At least that’s true for most of the year. New York City uses a combined sewer/stormwater drainage system to transport waste water to treatment plants. However, on the 50 or so downpour days each year, “all that extra rainwater that enters into the storm drains on the side of the road exceeds the capacity of the sewer pipes,” O’Mullan explains, “and it’s released at 400 to 500 overflow points into the river, 27 to 30 billion gallons a year of untreated sewage. That’s why an average measurement doesn’t tell the whole story.” Overflows also degrade the semi-enclosed Flushing Bay, though its water quality has improved, he has found.
O’Mullan’s overflowing passion for his research and his user-friendly style of communicating it are evident as he connects with community groups. “I’m a scientist. I’m collecting data. But how great it is to see that data being put into action,” he emphasizes. In October 2011, at a public hearing for the New York State Senate Environmental Committee, he testified on why enacting Sewage Right to Know legislation would be a good idea for the state. Drawing from How Is the Water?, he stated that “21 percent of our individual samples from the river failed to meet the EPA single sample guideline for recreational waters. This should be a large source of concern.”
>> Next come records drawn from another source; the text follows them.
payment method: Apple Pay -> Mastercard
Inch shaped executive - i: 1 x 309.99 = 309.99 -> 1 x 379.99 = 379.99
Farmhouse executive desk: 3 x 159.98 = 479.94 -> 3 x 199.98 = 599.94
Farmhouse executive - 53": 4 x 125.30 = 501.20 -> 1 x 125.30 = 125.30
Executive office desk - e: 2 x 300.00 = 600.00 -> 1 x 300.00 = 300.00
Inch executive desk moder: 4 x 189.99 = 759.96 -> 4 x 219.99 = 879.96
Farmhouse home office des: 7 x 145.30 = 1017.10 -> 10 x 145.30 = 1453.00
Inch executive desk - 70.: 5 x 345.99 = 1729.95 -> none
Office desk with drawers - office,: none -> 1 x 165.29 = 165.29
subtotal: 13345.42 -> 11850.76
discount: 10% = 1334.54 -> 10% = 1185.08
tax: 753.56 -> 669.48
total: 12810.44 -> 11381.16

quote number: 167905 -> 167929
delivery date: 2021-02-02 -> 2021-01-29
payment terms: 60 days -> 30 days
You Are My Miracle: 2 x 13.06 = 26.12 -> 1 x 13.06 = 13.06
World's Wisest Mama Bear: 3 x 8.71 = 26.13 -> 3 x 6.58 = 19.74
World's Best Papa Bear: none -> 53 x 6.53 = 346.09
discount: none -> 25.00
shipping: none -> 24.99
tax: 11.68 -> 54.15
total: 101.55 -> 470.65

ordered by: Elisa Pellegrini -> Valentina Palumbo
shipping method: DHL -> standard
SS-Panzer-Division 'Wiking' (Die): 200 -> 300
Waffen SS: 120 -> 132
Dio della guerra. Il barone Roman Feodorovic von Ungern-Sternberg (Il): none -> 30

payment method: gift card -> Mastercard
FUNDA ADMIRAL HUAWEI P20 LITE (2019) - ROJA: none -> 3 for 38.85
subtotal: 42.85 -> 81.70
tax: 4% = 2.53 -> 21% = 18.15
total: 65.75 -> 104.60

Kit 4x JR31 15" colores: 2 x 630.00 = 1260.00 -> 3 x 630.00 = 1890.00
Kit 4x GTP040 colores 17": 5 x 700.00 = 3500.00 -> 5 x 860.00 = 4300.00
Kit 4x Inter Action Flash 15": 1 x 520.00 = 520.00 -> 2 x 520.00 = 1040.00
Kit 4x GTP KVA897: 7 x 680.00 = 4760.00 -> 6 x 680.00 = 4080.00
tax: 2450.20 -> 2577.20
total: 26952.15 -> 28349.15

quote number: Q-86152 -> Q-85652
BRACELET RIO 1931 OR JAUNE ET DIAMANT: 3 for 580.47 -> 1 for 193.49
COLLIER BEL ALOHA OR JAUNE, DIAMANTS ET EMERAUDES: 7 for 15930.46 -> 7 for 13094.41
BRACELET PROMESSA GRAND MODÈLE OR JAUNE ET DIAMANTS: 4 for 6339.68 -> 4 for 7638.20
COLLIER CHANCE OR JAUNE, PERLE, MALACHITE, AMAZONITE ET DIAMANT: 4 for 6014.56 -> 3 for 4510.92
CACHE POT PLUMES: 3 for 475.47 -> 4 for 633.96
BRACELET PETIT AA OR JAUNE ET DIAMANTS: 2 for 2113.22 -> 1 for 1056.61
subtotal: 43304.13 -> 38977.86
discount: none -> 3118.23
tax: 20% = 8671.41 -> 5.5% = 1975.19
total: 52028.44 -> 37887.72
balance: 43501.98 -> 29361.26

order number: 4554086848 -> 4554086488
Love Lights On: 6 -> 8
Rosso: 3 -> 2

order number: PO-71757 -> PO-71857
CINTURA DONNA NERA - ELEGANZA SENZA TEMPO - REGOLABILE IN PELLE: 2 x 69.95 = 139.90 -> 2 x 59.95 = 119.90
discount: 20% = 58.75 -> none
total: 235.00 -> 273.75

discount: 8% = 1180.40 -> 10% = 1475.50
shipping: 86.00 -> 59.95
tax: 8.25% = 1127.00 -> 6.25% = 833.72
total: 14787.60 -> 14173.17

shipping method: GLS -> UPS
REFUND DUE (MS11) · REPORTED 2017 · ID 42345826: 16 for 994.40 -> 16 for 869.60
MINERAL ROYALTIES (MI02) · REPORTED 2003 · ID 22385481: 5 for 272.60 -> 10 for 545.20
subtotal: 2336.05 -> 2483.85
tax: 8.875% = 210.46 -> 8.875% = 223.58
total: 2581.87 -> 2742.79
Not all data can be collected from a boat. “We can’t always be there to do measurements,” O’Mullan notes. Funded by external research grants, he gathers data that can be used to create predictive models for understanding the persistence of pathogens in sediments. Waders or boat traffic kick up these contaminated particles, degrading the water quality.
O’Mullan’s research doesn’t end at the shoreline; he recently collaborated on research showing that bacteria from contaminated urban waterways can be transported via aerosols into coastal air, creating previously unexplored connections between water quality and air quality. “This raises the potential that water quality may not just be something that people who swim or wade or fish should be concerned about,” O’Mullan notes. “It may be something that people who live along water bodies should be concerned about, too.” It also means that investments in improving water quality may have much broader positive impacts on the quality of our environment and the air in our neighborhoods.
In separate research with colleagues at Columbia, O’Mullan also studies drinking water reserves in below-ground aquifers and what could go wrong if the federal Department of Energy proceeds with carbon sequestration. This would involve “taking carbon dioxide from power plants and pumping it below ground to store it there and stop it from being released into the atmosphere,” he explains. “The concern is that there could be a negative impact on drinking water below ground. We are investigating ways to avoid those negative consequences.”
In research and recreation, O’Mullan treasures how the Hudson flows through his life. Boarding Riverkeeper’s wooden boat, seeing the estuary widen at the Palisades, he realizes “It’s a privilege to spend some of my work days out there on the water. I really enjoy it. There are 8 million people in New York City. I hope many of them are able to enjoy it as well.”